The reporting was based on thousands of internal company records obtained by the AP.
Khawaja was the owner and chief executive officer of Allied Wallet, Inc., a payment processing company headquartered in Los Angeles that served merchants doing business over the internet. Diab served as chief operating officer and Rountree was the vice president of operations, according to the U.S. Attorney’s Office in Massachusetts.
Allied Wallet obtained access to services that enabled them to accept debit and credit card payments over global electronic payment networks run by Visa, Mastercard, American Express, Discover and other cards.
The company served as an intermediary between merchant clients and financial institutions. Wells, through his company, Priority Payout, introduced merchant clients seeking payment processing to Allied Wallet.
Investigators allege the four engaged in a scheme to defraud the card brands and others by fraudulently inducing them to provide payment processing services to merchants engaged in prohibited or high-risk transactions, as well as to merchants that were terminated for fraud, chargeback or other compliance concerns, by knowingly misrepresenting the types of transactions the merchants were processing and the true identities of the merchants.
The defendants allegedly created shell companies, designed fake websites that purported to sell low-risk retail and home goods and used industry-standard codes that miscategorized the true nature of the transactions, investigators said, ultimately fraudulently obtaining more than $150 million in payment card processing through more than 100 sham merchants.
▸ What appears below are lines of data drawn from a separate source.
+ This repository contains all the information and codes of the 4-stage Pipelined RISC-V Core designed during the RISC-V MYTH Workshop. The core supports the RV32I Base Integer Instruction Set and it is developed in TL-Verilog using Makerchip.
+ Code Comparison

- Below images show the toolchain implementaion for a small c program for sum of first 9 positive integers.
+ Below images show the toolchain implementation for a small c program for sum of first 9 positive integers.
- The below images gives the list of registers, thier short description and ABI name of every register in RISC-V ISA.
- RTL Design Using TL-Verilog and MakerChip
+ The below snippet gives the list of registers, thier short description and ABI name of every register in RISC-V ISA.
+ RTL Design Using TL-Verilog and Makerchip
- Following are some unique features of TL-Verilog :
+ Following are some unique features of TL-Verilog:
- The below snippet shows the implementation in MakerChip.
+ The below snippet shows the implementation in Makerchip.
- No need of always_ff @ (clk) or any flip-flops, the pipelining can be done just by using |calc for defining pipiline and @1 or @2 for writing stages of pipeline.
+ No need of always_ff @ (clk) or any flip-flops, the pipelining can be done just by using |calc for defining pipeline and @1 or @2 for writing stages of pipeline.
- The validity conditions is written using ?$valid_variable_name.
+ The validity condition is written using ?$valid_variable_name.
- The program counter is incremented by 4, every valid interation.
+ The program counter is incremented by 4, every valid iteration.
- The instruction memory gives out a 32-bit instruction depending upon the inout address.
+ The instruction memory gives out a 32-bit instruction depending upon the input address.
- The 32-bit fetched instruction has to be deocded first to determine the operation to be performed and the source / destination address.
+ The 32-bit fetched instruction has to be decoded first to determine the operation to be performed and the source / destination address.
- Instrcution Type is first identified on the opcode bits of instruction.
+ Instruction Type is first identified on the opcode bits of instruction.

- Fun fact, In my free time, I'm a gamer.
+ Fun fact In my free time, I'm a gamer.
The records obtained by The AP showed the company did so while Khawaja, Allied Wallet and top executives contributed at least $6 million to Democratic and Republican candidates and groups. The donations earned Khawaja access to Hillary Clinton during the presidential campaign and a post-election Oval Office visit with Donald Trump.
The charge of wire fraud conspiracy brings with it a sentence of up to 20 years in prison and a fine of $250,000. The charge of bank fraud conspiracy provides for a sentence of up to 30 years in prison and a fine of $1 million.
Khawaja did not return a message sent to his email address at Allied Wallet. A call to Allied Wallet was not answered.